A single gene can also redirect development in unexpected ways. The SRY gene, normally found on the Y chromosome, is the primary trigger for male-typical development. It signals the body to form testes and suppress the formation of a uterus. When this gene is missing or nonfunctional in someone with XY chromosomes, they develop female-typical anatomy despite their chromosome pattern. This is known as Swyer syndrome, and SRY variants account for about 15 percent of cases. The reverse happens too: if a piece of the Y chromosome carrying SRY accidentally attaches to an X chromosome during sperm formation, an XX individual can develop testes and male characteristics.

Hormonal variations add another layer. Congenital adrenal hyperplasia (CAH) is one of the more common conditions, where an XX individual is exposed to higher-than-typical levels of androgens in the womb, leading to masculinized external anatomy at birth despite having ovaries and a uterus internally.
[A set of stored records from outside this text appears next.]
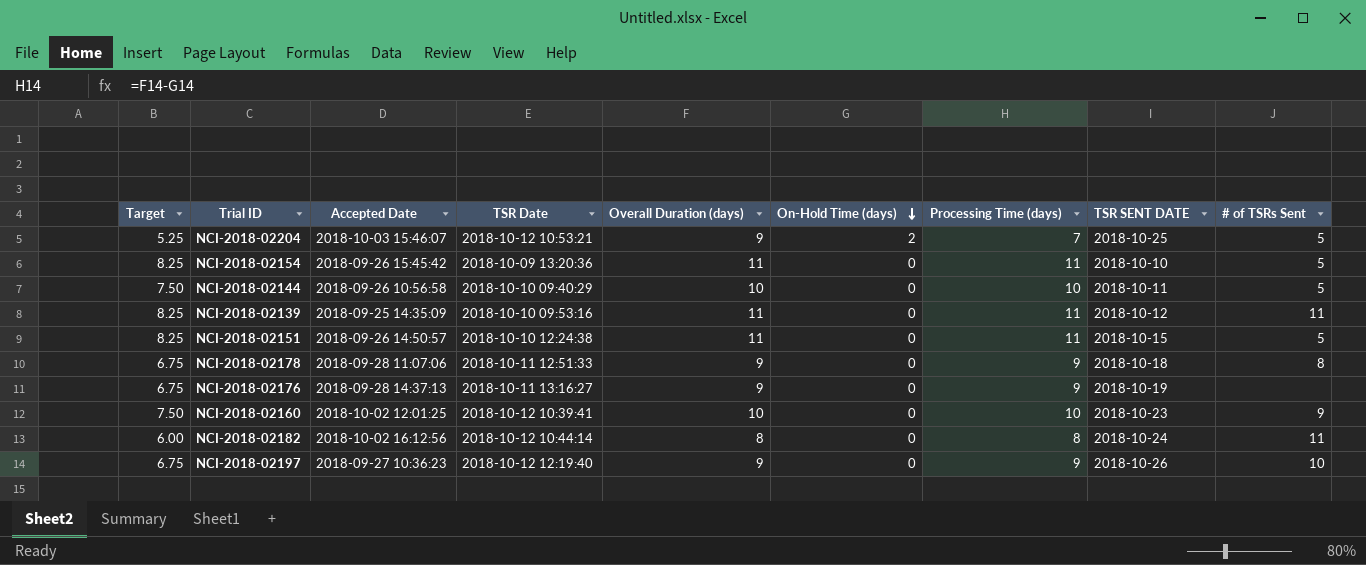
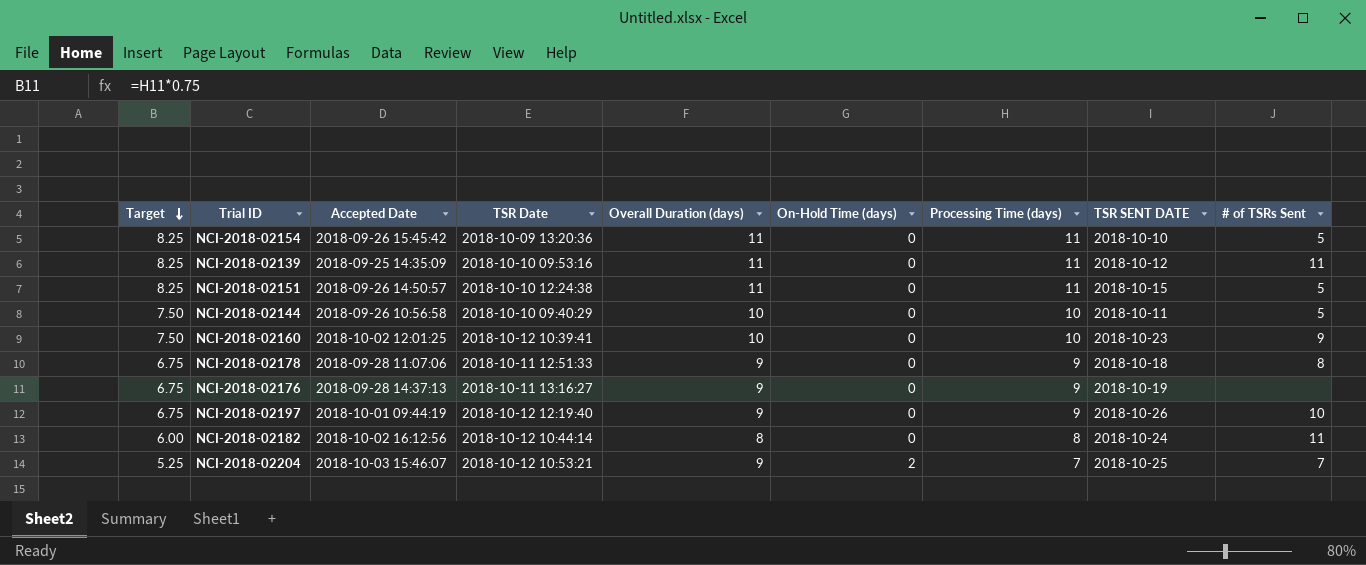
row order: On-Hold Time (days) descending -> Target descending
NCI-2018-02197 | Accepted Date: 2018-09-27 10:36:23 -> 2018-10-01 09:44:19
NCI-2018-02204 | # of TSRs Sent: 5 -> 7

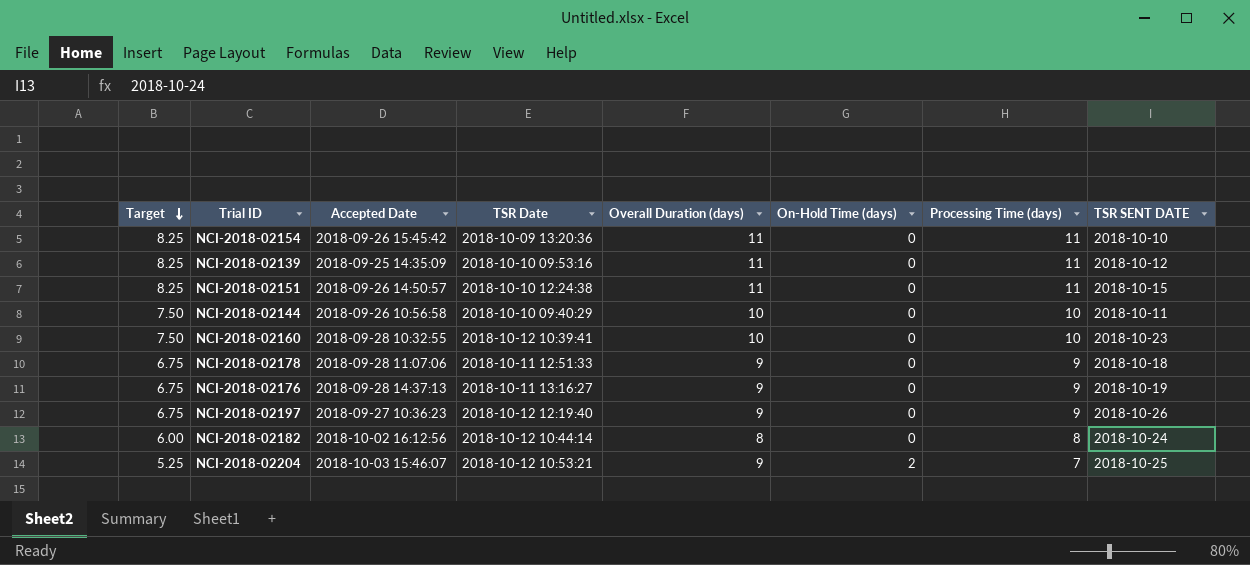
column # of TSRs Sent | position: 9 -> none
NCI-2018-02160 | Accepted Date: 2018-10-02 12:01:25 -> 2018-09-28 10:32:55
NCI-2018-02197 | Accepted Date: 2018-10-01 09:44:19 -> 2018-09-27 10:36:23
Other variations involve the body’s ability to produce or respond to specific hormones at various stages of development.

Experts estimate that up to 1.7 percent of people are born with some form of intersex trait, though many of these variations are subtle enough that they may not be noticed at birth or ever.

Rights and Medical Care

The care of intersex individuals, particularly children, has become one of the more charged topics in medicine. Historically, doctors performed surgeries on infants to make ambiguous genitalia conform to a clearly male or female appearance, often without waiting for the child to be old enough to participate in the decision. Multiple United Nations bodies and international human rights institutions have called these early, cosmetic procedures harmful, framing them as violations of bodily integrity and the right to informed consent.

Current clinical guidelines emphasize individualized, team-based care that includes endocrinologists, geneticists, urologists, psychologists, and the family. The 2020 European-American consensus stresses that blanket policies, whether banning all surgery or mandating it, fail individual patients. The guiding principle is that children should be involved in decisions to the greatest extent possible and that irreversible procedures should generally wait until the person can give informed consent, unless there is a clear medical necessity.

Several countries and international bodies have moved toward legal protections specifically recognizing intersex status, and some now offer a third gender marker on official documents. The broader push from human rights organizations is to remove the automatic classification of all sex variations as disorders, reducing stigma while preserving access to medical care when it’s genuinely needed and freely chosen.